The alt-meat industry is facing a brick wall. Bellwether companies have shrunk, and attacks by the traditional meat industry over labeling or ultra-processed foods have reached a crescendo. Meanwhile, consumers have been asking for price and taste parity from alt-meat only to have had their needs inconsistently met. Advocates' response to this crisis of confidence has been to direct our attention to the promise of 'innovation' to bring alt-meat to consumers at volumes and prices on par with animal-based meat.
I am guilty of this charge as well. Innovation has often been successful in mitigating entrenched global problems ranging from the environmental to the democratic. But while we have plenty of cheerleaders and think tanks, our working knowledge of how to advance innovation in alt-meat is sitting in the hands of a few companies with limited resources and even more limited time.

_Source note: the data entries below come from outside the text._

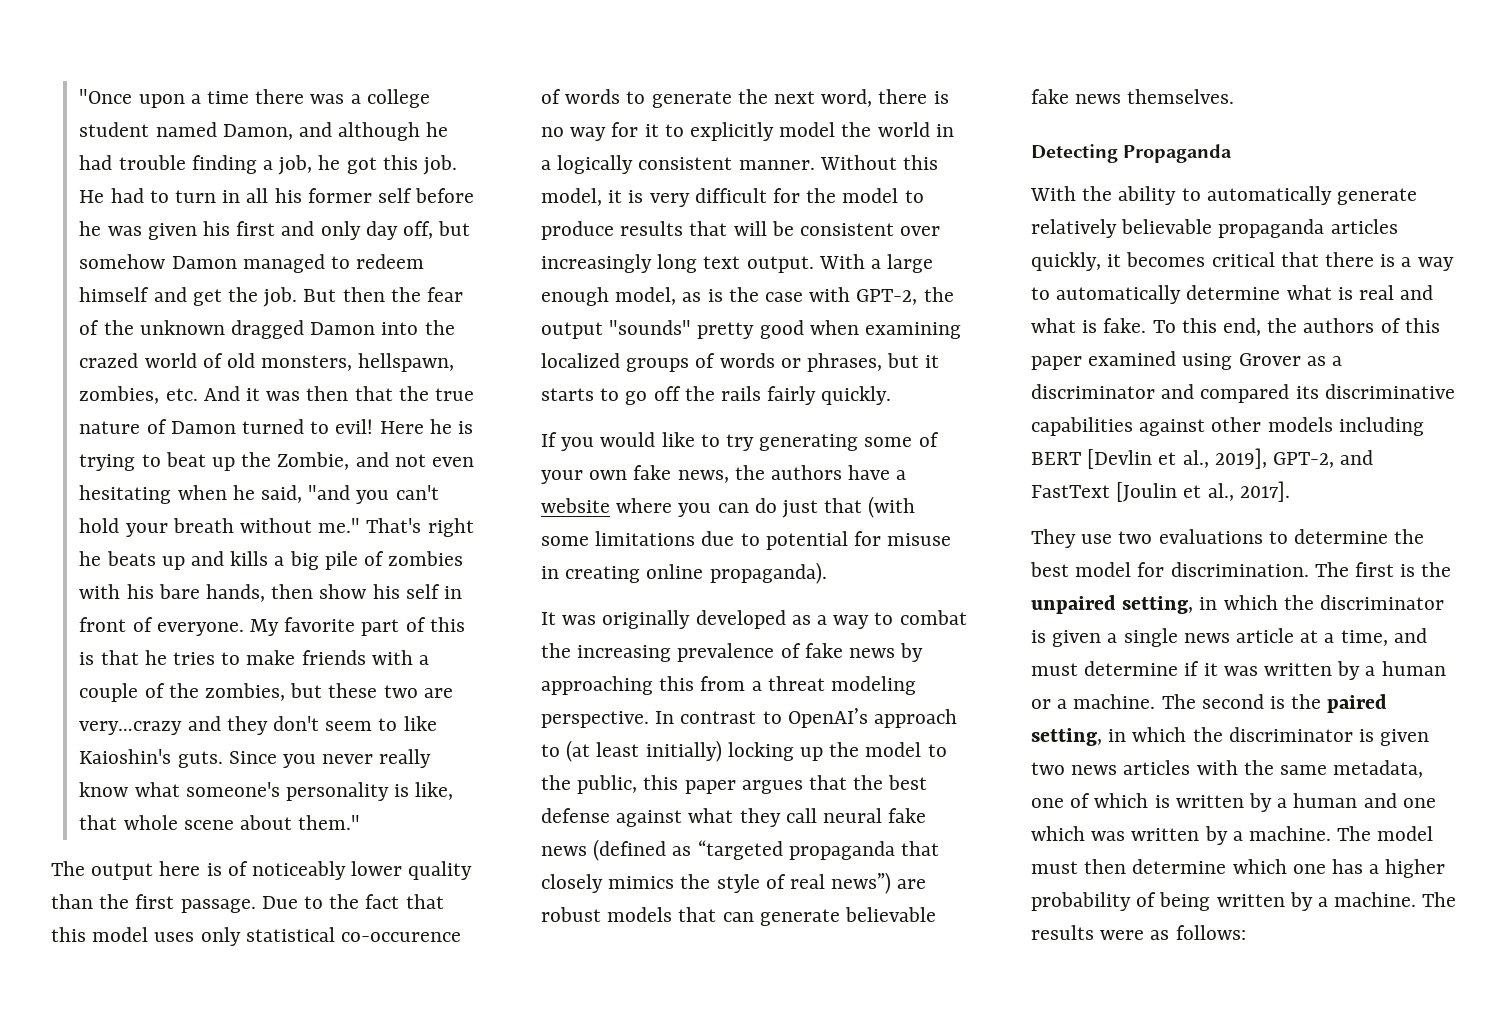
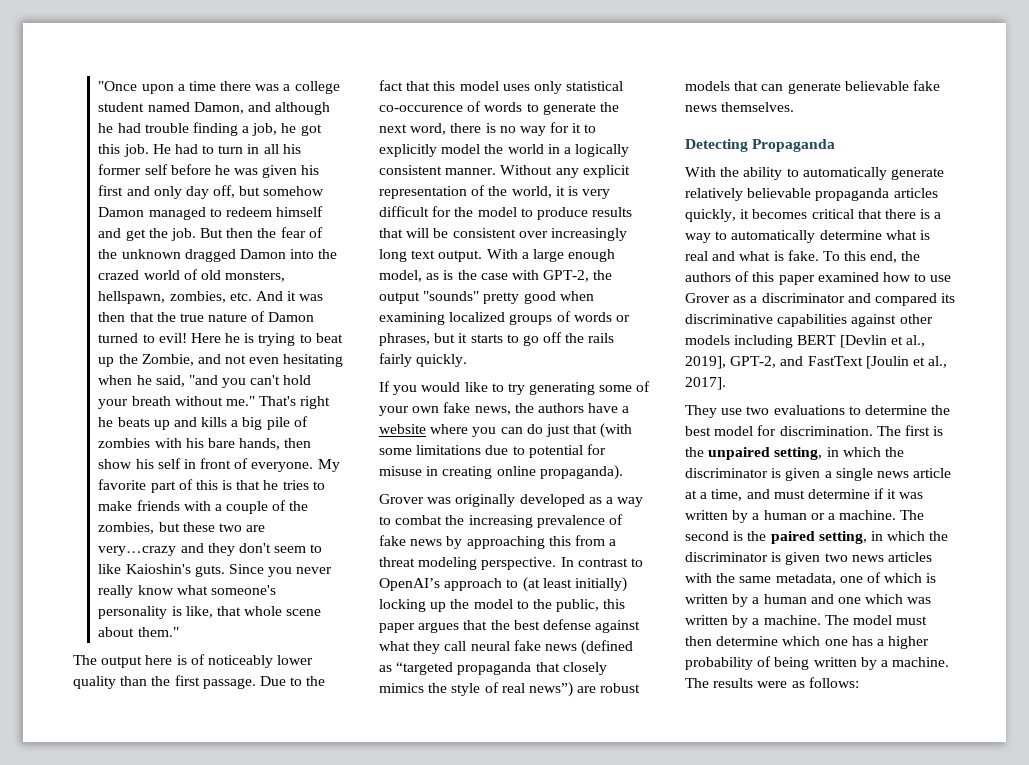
[903,155,939,170] [541,188,602,206] this model, -> [555,165,630,178] [379,185,552,199] any explicit representation of the world,
[541,612,556,625] It -> [379,494,424,504] Grover
[1182,353,1233,370] using -> [882,272,952,282] how to use

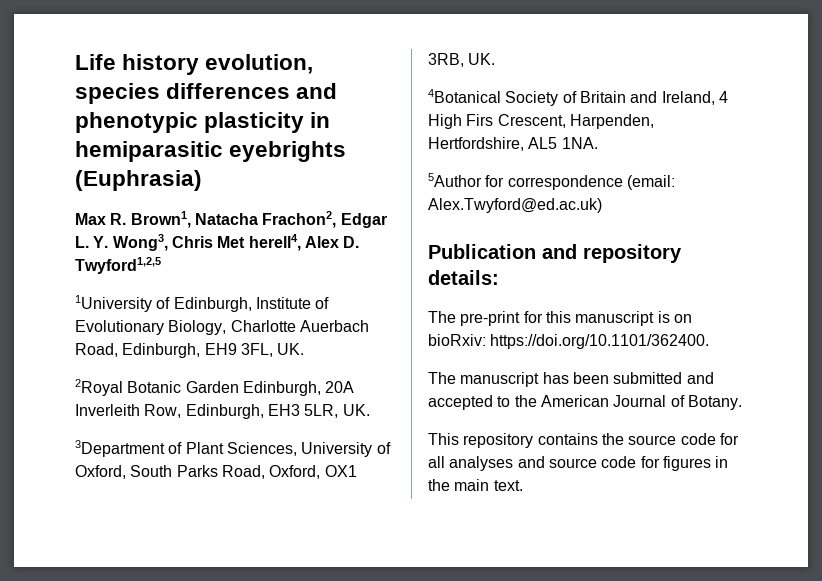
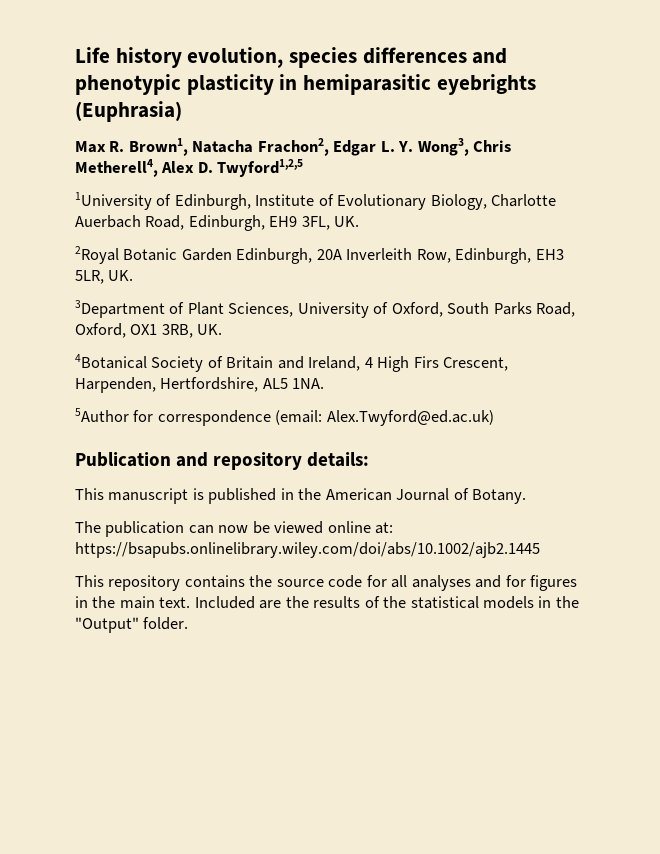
[217,234,301,251] Met herell4, -> [75,159,158,177] Metherell4,
[428,311,692,326] [428,334,710,349] [428,372,714,387] [428,395,511,410] The pre-print for this manuscript is on bioRxiv: https://doi.org/10.1101/362400. // The manuscript has been submitted and accepted to -> [75,488,294,504] This manuscript is published in
(742, 402) none -> [75,521,394,537] [75,542,540,558] // The publication can now be viewed online at: https://bsapubs.onlinelibrary.wiley.com/doi/abs/10.1002/ajb2.1445
[548,456,637,468] source code -> (502, 581) none
(523, 485) none -> [194,596,579,609] [75,617,189,633] Included are the results of the statistical models in the "Output" folder.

The problem with advocating for just 'innovation' as the magical solution to alt-meat's problems is that the big ideas are largely useless without full-scale deployment
The problem with advocating for just 'innovation' as the magical solution to alt-meat's problems is that the big ideas are largely useless without full-scale deployment. A patent on the shelf is worth ... not a whole lot ... unless it is put into practice. This means that technological deployment is the one step that predicts the impact of our innovations. For example, Impossible Foods' heme for the hamburger has lasted decades on consumers' plates, despite its novelty and GMO production, because it made it to the market. Yes, it was revolutionary, but most importantly it was deployed.

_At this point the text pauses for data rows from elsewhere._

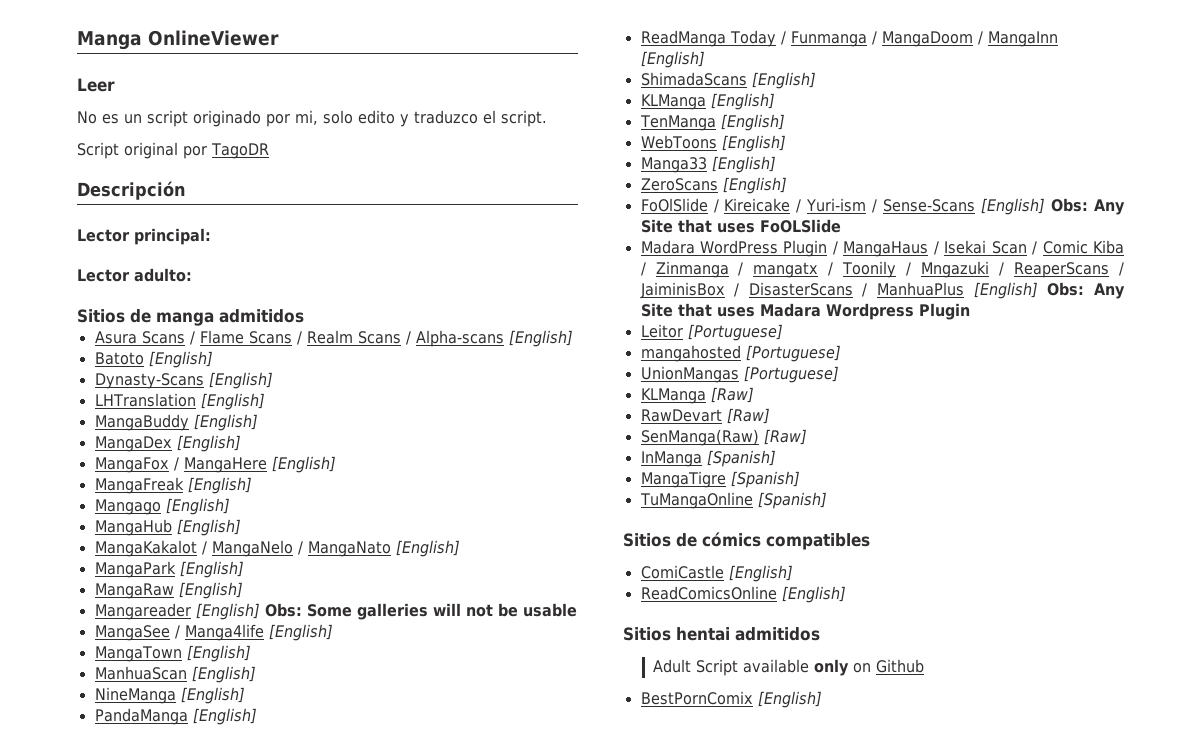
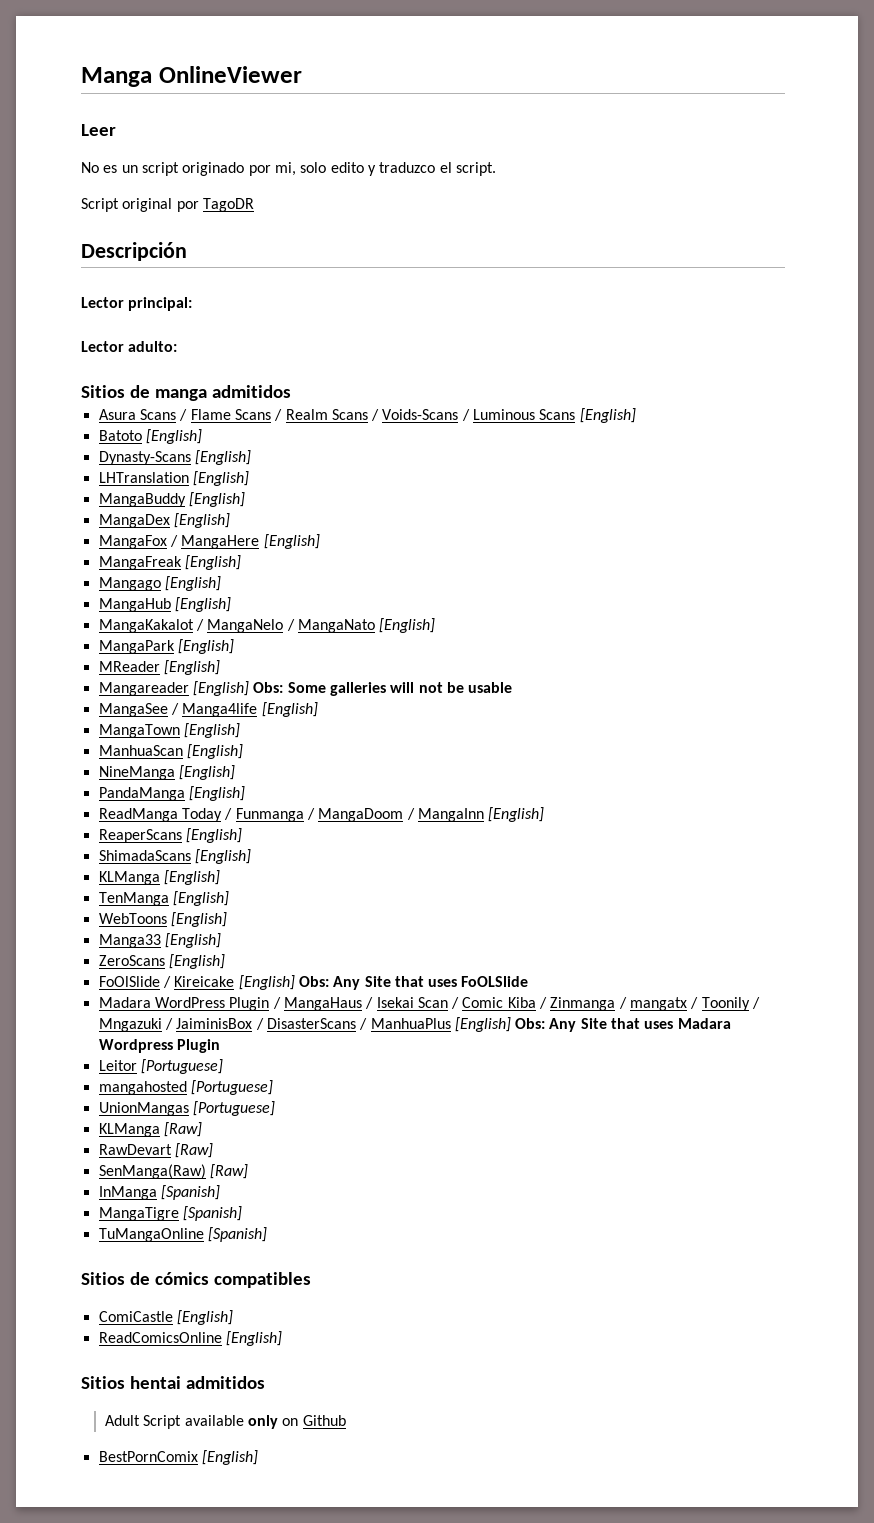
[415,330,504,347] Alpha-scans -> [382,409,576,421] Voids-Scans / Luminous Scans
[94,583,174,599] MangaRaw -> [98,661,160,672] MReader
(705, 59) none -> [98,828,242,843] // ReaperScans [English]
[796,198,976,213] / Yuri-ism / Sense-Scans -> (235, 981) none
[1014,262,1124,278] ReaperScans / -> (173, 1024) none

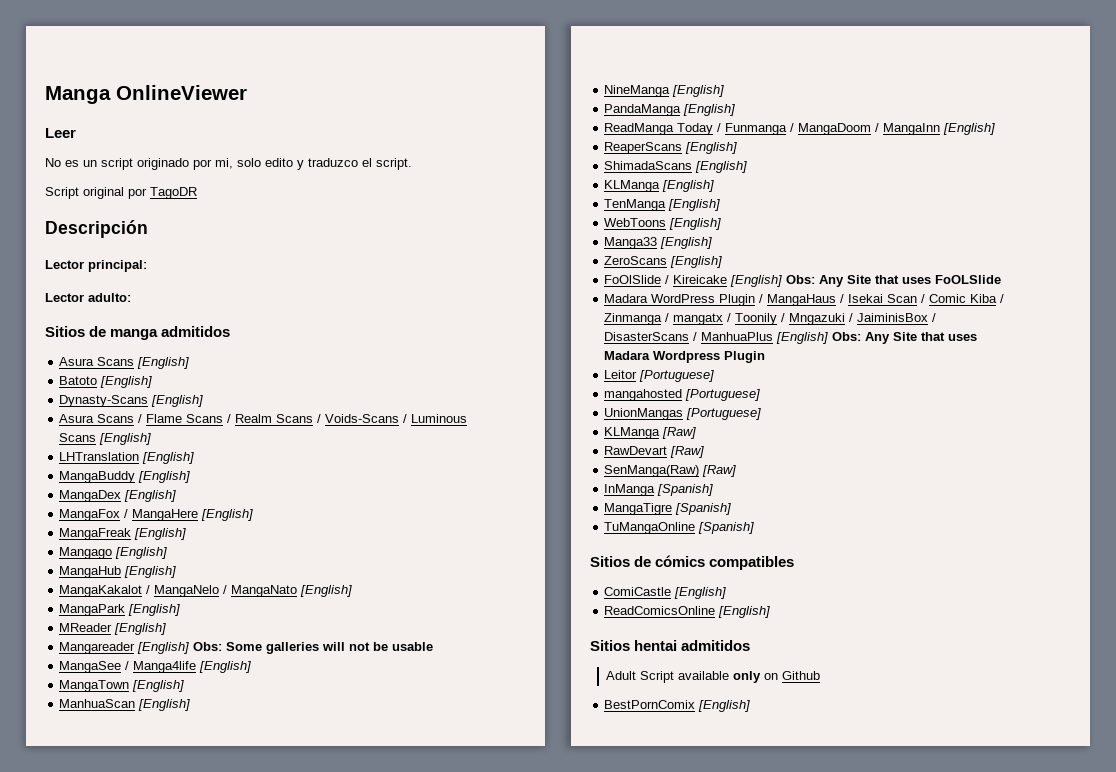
(291, 391) none -> [59,357,190,369] [59,376,153,388] [59,395,204,407] // Asura Scans [English] // Batoto [English] // Dynasty-Scans [English]
[98,429,202,444] [98,450,251,465] // Batoto [English] // Dynasty-Scans [English] -> (152, 439) none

In the 1970s, NASA introduced the Technology Readiness Levels (TRLs), which have since been adopted in various forms to guide technology development in every industry. Alt-meat should adopt this framework as well. The TRL scale spans from TRL 1: basic research to TRL 9: system launch in real-world deployments.
The chaotic nature of the last 15 years of alt-meat R&D saw some innovations reach TRL 9, while many promising ideas were truncated when companies ran out of money. Without sustained technical development culminating in full deployment, I fear the alt-meat industry will continue to lose momentum. We've already seen innovative companies close and their technologies lost in spite of great potential. This is not an indication that the R&D efforts were wrong, misguided, or unsuccessful. They were just not completed yet, which is more of an indication of our will to pursue alt-meat tech than any other market indicator.
So how do we reach full deployment? Like a Rubik's Cube, real-world deployments come in small but deliberate turns that must fully click in. TRLs 6, 7 and 8 – system demonstrations in simulated and then real-world conditions – are giant leaps for alt-meat, representing milestones necessary to reach TRL 9. These milestones describe the 'what' but not the 'how' to reach deployment, and in alt-meat the 'how' reveals a deeper understanding to guide us.
What actually moves the needle on alt-meat's main objective of meat replacement is when technology overcomes the major barriers of price, taste or production volume
Scaled commercialization of technology solutions to reach product-market fit is what I call the product-market-technology fit. What actually moves the needle on alt-meat's main objective of meat replacement is when technology overcomes the major barriers of price, taste or production volume. It's not one breakthrough but many sought over and over again, while navigating dead ends after achieving limited progress in order to connect moments of momentum on the road to full deployment. Each of these turns requires an evolving strategy that is refined by direct experience (not theory) combined with introspective observation, creative problem-solving, and persistence by boots-on-the-ground practitioners of our industry.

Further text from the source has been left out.